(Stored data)

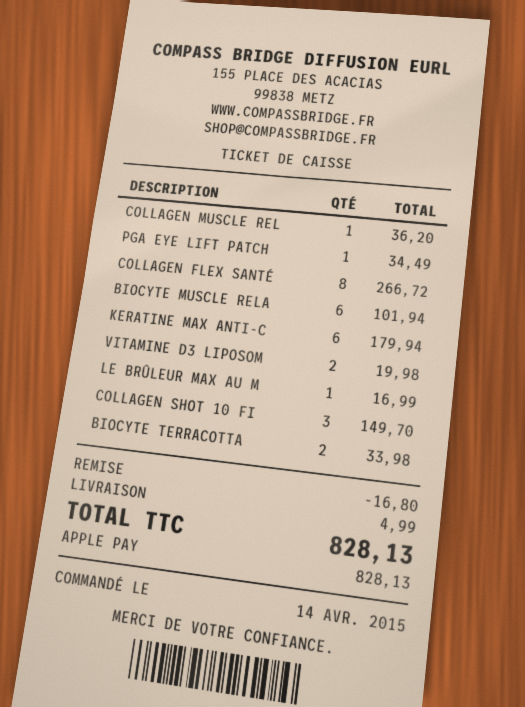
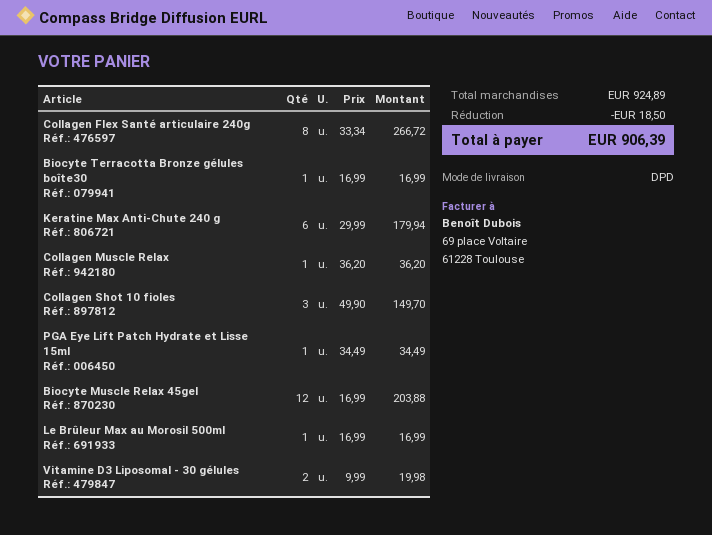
BIOCYTE MUSCLE RELA: 6 for 101.94 -> 12 for 203.88
BIOCYTE TERRACOTTA: 2 for 33.98 -> 1 for 16.99
discount: 16.80 -> 18.50
shipping: 4.99 -> none
total: 828.13 -> 906.39

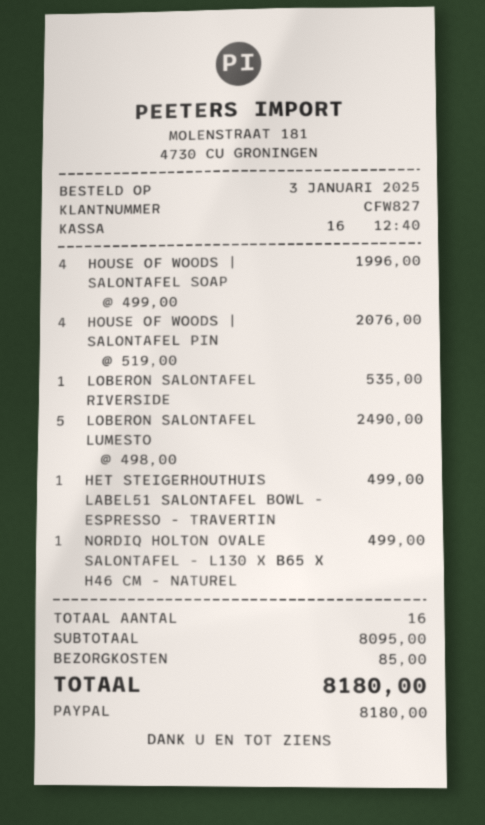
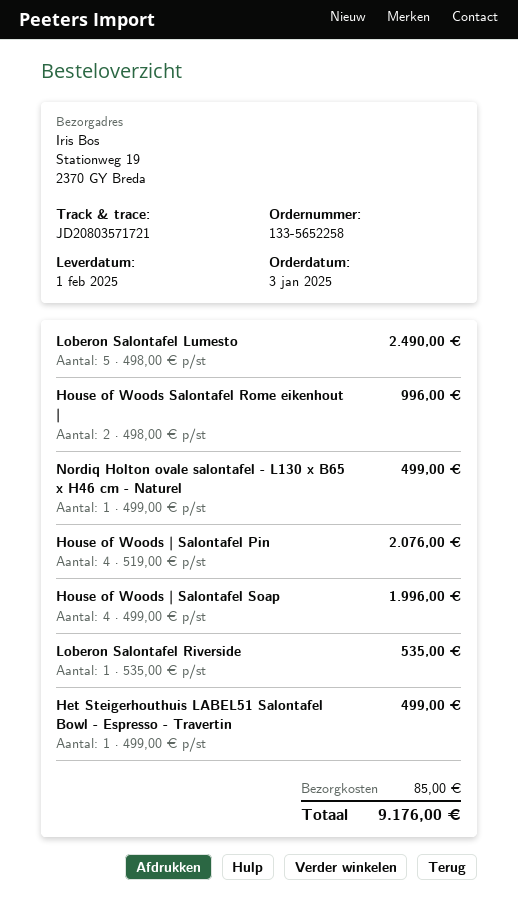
House of Woods Salontafel Rome eikenhout |: none -> 2 x 498.00 = 996.00
total: 8180.00 -> 9176.00

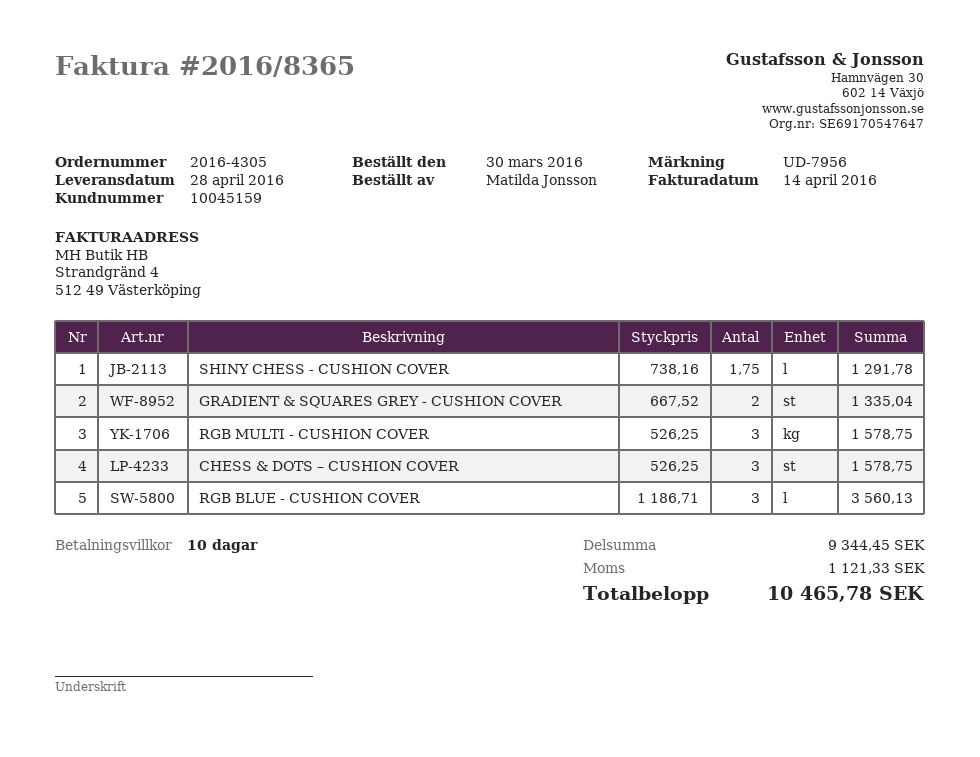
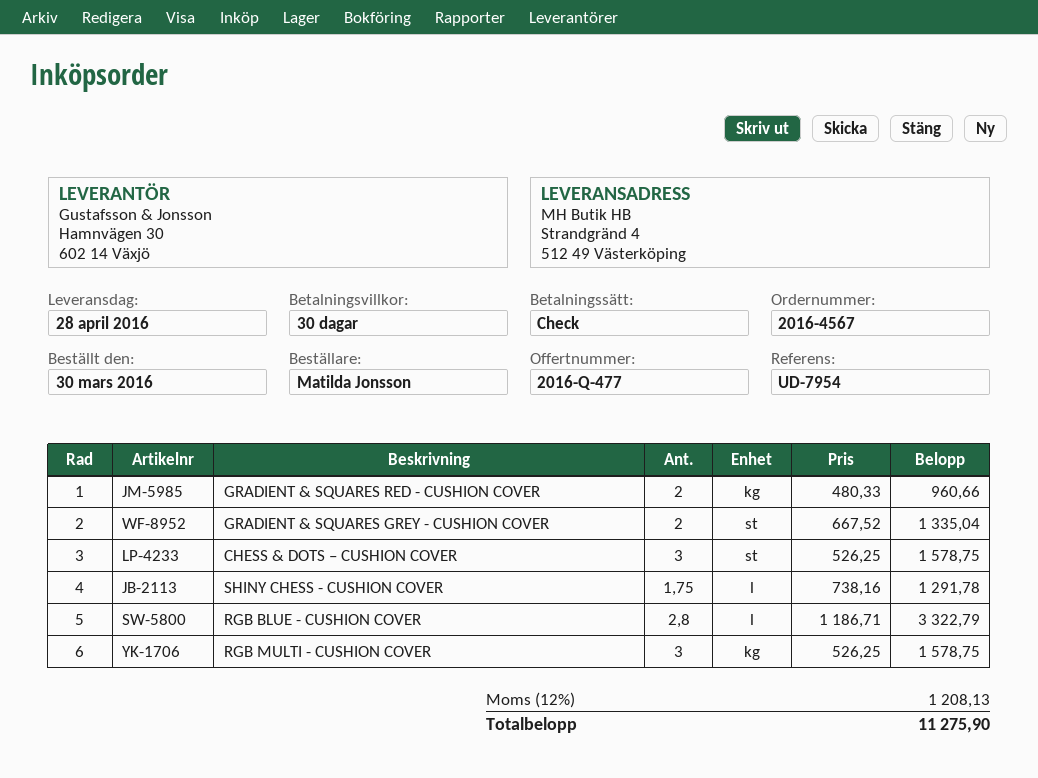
order number: 2016-4305 -> 2016-4567
payment terms: 10 days -> 30 days
reference: UD-7956 -> UD-7954
RGB BLUE - CUSHION COVER: 3 x 1186.71 = 3560.13 -> 2.8 x 1186.71 = 3322.79
GRADIENT & SQUARES RED - CUSHION COVER: none -> 2 x 480.33 = 960.66
tax: 1121.33 -> 1208.13
total: 10465.78 -> 11275.90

## Work item
Each entry gets copied exactly; the pictures stay out.

## Task output
BIOCYTE MUSCLE RELA: 6 for 101.94 -> 12 for 203.88
BIOCYTE TERRACOTTA: 2 for 33.98 -> 1 for 16.99
discount: 16.80 -> 18.50
shipping: 4.99 -> none
total: 828.13 -> 906.39

House of Woods Salontafel Rome eikenhout |: none -> 2 x 498.00 = 996.00
total: 8180.00 -> 9176.00

order number: 2016-4305 -> 2016-4567
payment terms: 10 days -> 30 days
reference: UD-7956 -> UD-7954
RGB BLUE - CUSHION COVER: 3 x 1186.71 = 3560.13 -> 2.8 x 1186.71 = 3322.79
GRADIENT & SQUARES RED - CUSHION COVER: none -> 2 x 480.33 = 960.66
tax: 1121.33 -> 1208.13
total: 10465.78 -> 11275.90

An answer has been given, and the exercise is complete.